Ces dernières années, les réseaux professionnels féminins ont le vent en poupe : on en dénombre aujourd'hui plus de 400 en France.
Seules 30% des créations d'entreprise sont initiées par des femmes. Freins socioculturels, difficultés à concilier vie professionnelle et vie personnelle, manque de confiance en soi et complexité du rapport à l’argent sont quelques unes des raisons avancées. Ces dernières années, les réseaux professionnels féminins ont le vent en poupe : on en dénombre aujourd'hui plus de 400 en France.

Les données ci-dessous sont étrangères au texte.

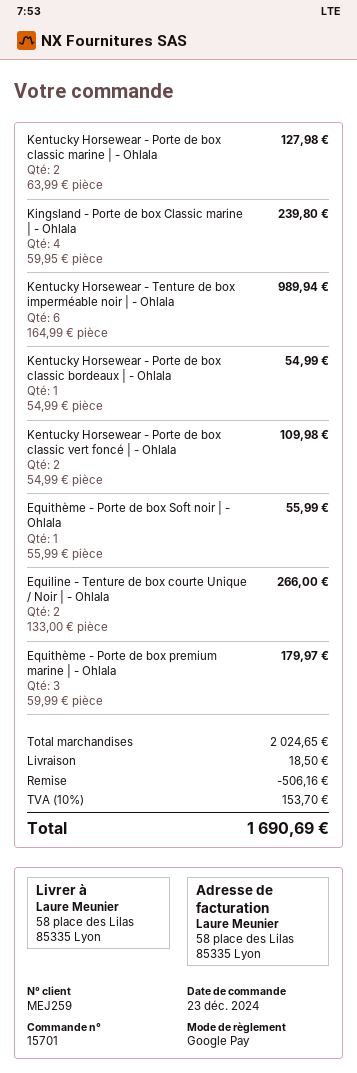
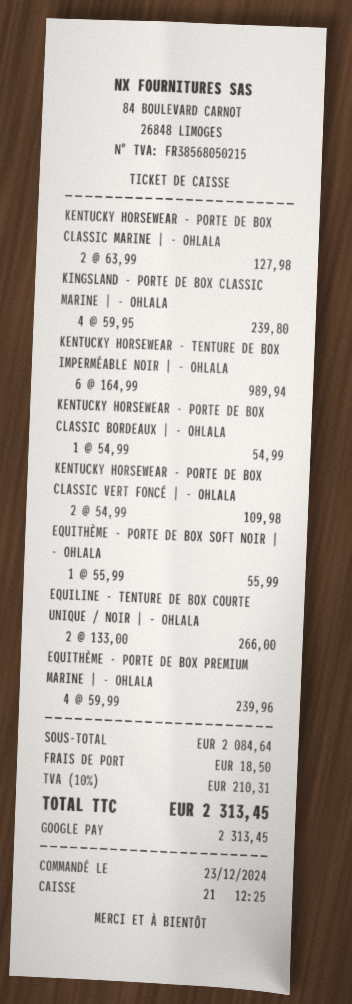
Equithème - Porte de box premium marine | - Ohlala: 3 x 59.99 = 179.97 -> 4 x 59.99 = 239.96
subtotal: 2024.65 -> 2084.64
discount: 506.16 -> none
tax: 10% = 153.70 -> 10% = 210.31
total: 1690.69 -> 2313.45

Ces réseaux, fondés sur le partage d'expérience, ont tous en commun d'accompagner les femmes dans leur création, le développement et la pérennité de leur activité. En Bretagne, le réseau Entreprendre au féminin compte plusieurs antennes et depuis deux ans le Forum des Créatrices Innovantes valorise l'alliance des femmes dans l'innovation économique au travers d’un événement. En parallèle, plusieurs concours soutiennent les projets lancés par des femmes.
Caroline Lepoutère, ancienne entrepreneure-salariée d'Elan Créateur, Designer d’espaces intérieurs et gérante de CL Intérieurs évoque son expérience des réseaux. Elle a d'abord intégré des réseaux au féminin qui lui ont permis d'échanger avec d'autres femmes entrepreneures autour de problématiques similaires. Si les réseaux féminins constituent un véritable levier au démarrage de l'activité, elle les considère avant tout comme une première étape et invite à s’ouvrir à différents réseaux. « Le milieu de l'entreprise est mixte », rappelle t-elle, et au quotidien elle a autant d’interactions avec des hommes qu’avec des femmes. Aujourd'hui présidente du Club des Créateurs (CCRE35), elle confie être un « pur produit des réseaux » : 95% de ses contrats sont liés au bouche à oreille. Selon elle, le réseau c'est d'abord une question d'ouverture, d'échange et de générosité. « J'aime profondément les gens », confie t-elle et ils le lui rendent bien.